**** SUPPLIED INFORMATION ****
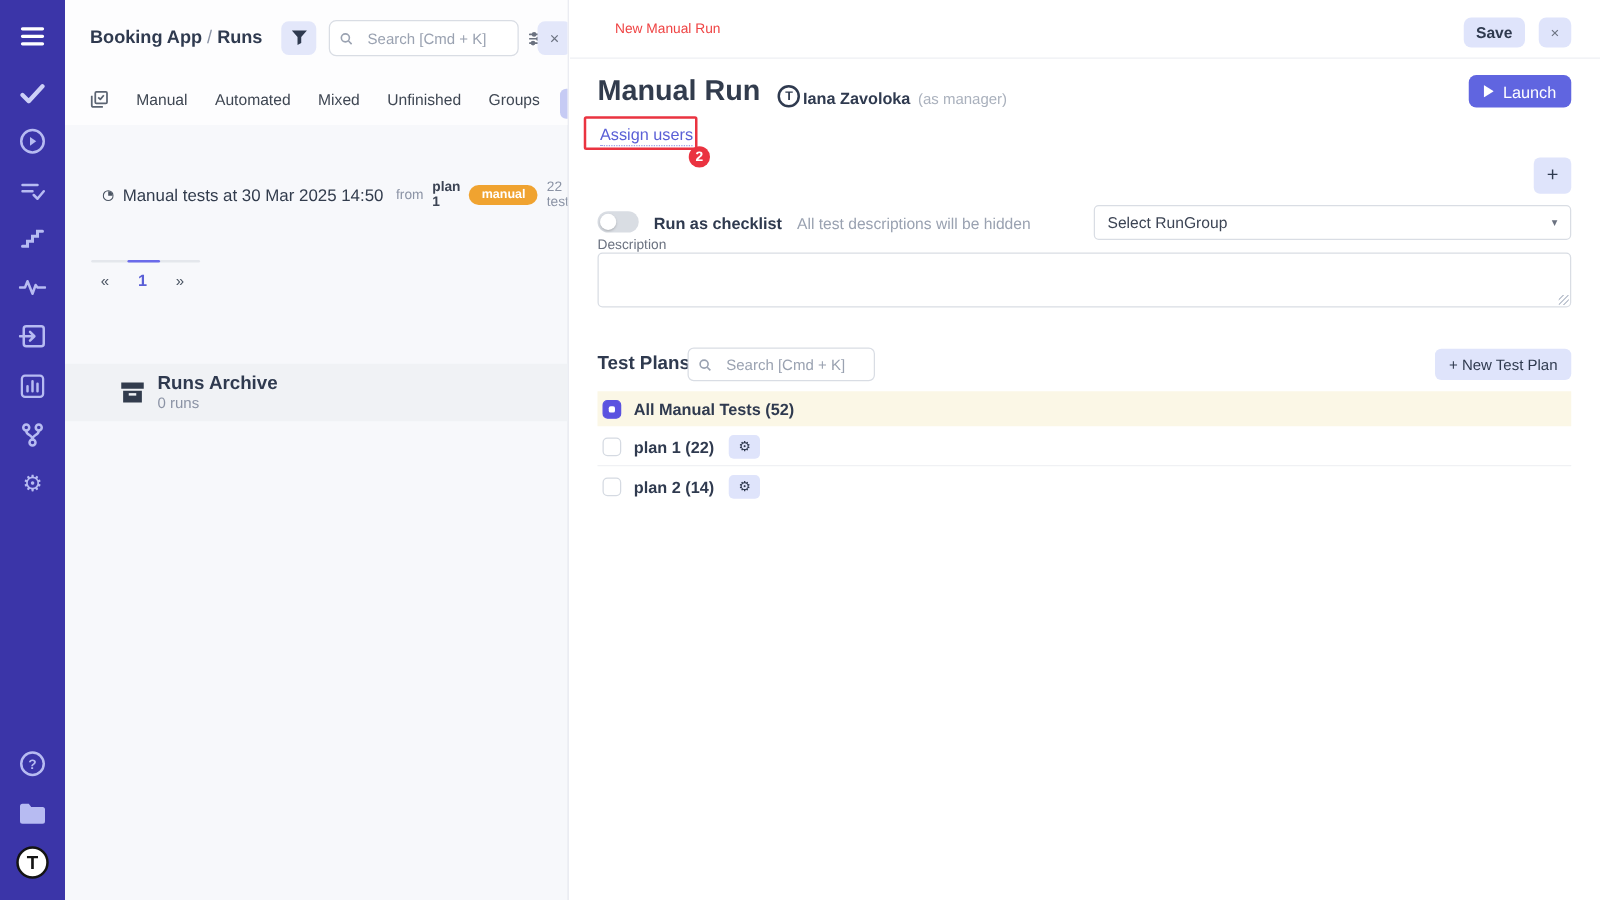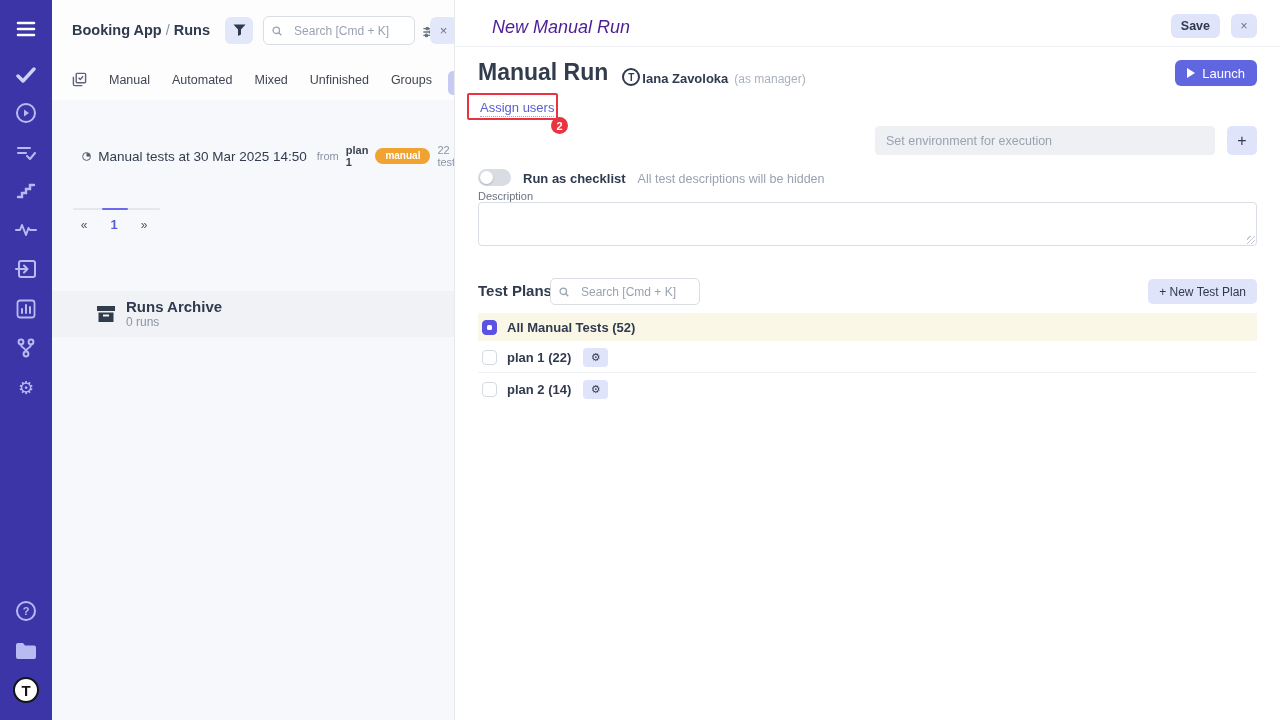--- a/index.html
+++ b/index.html
@@ -64,7 +64,7 @@
   #main { position:absolute; left:456px; top:0; width:824px; height:720px; background:#fff; }
   #main-topbar { position:absolute; left:0; top:0; width:824px; height:47px; background:#fff;
     border-bottom:1px solid #eef0f3; }
-  #main-topbar-title { position:absolute; left:36px; top:17px; font-size:18px; color:#4c1d95;font-style:italic; }
+  #main-topbar-title { position:absolute; left:36px; top:17px; font-size:11px; color:#ef4444; }
   #save-btn { position:absolute; right:60px; top:14px; height:24px; padding:0 10px; background:#dfe4fb;
     border:none; border-radius:6px; font-size:12.5px; font-weight:bold; color:#2f3a4f; cursor:pointer;
     font-family:"Liberation Sans", sans-serif; }

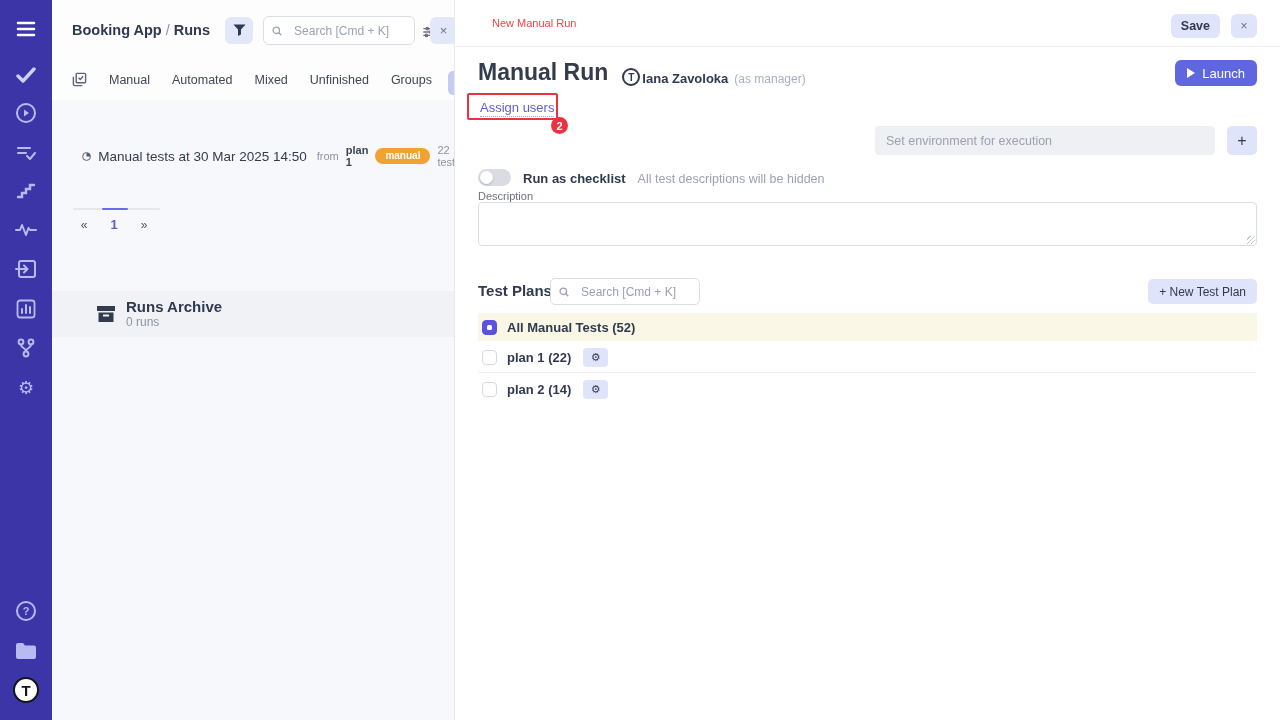--- a/index.html
+++ b/index.html
@@ -323,7 +323,6 @@
     <span id="assign-badge">2</span>
   </div>
 
-  <input type="text" class="text-input" id="env-input" placeholder="Set environment for execution" style="">
   <button id="add-env-btn">+</button>
 
   <div id="checklist-row">

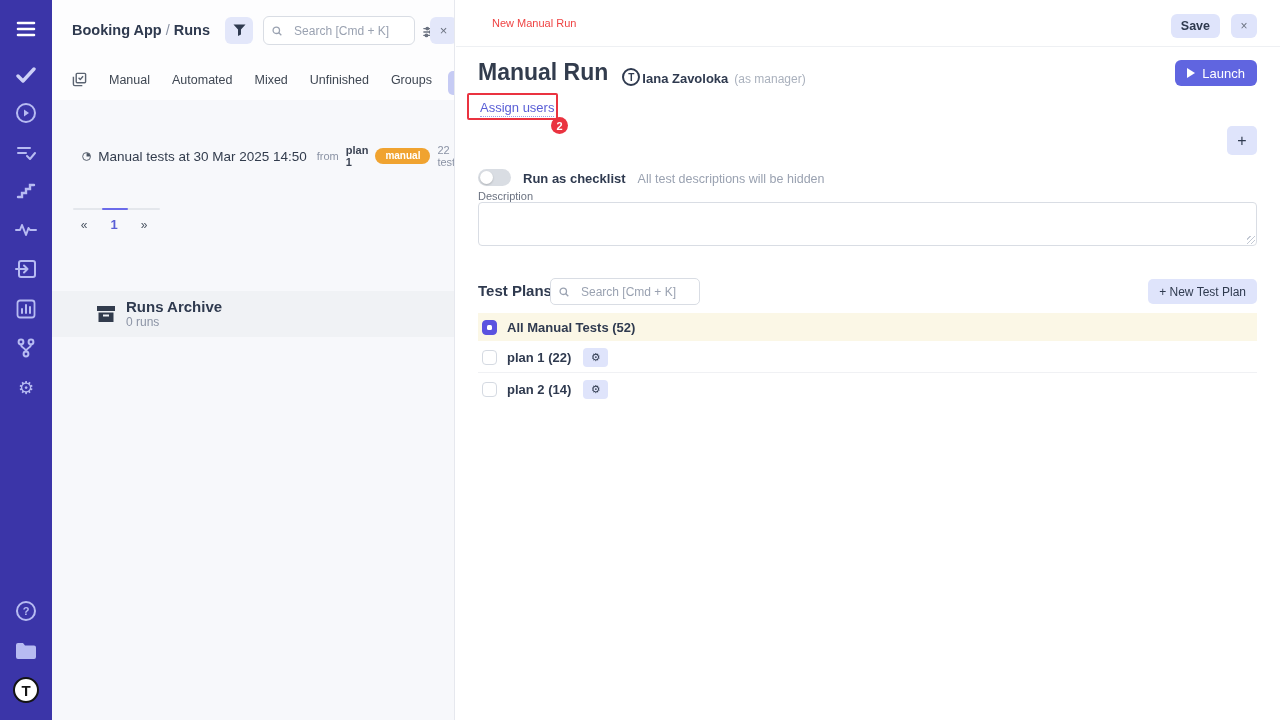--- a/index.html
+++ b/index.html
@@ -333,6 +333,10 @@
     <span id="checklist-hint">All test descriptions will be hidden</span>
   </div>
 
+  <div id="rungroup-select">
+    <span>Select RunGroup</span>
+    <span id="rungroup-caret">▾</span>
+  </div>
 
   <label id="description-label">Description</label>
   <textarea id="description-textarea" style=""></textarea>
****
:: TASK GOAL ::
Each line holding "main" in the records should be copied out.

:: YOUR SOLUTION ::
   #main { position:absolute; left:456px; top:0; width:824px; height:720px; background:#fff; }
   #main-topbar { position:absolute; left:0; top:0; width:824px; height:47px; background:#fff;
-  #main-topbar-title { position:absolute; left:36px; top:17px; font-size:18px; color:#4c1d95;font-style:italic; }
+  #main-topbar-title { position:absolute; left:36px; top:17px; font-size:11px; color:#ef4444; }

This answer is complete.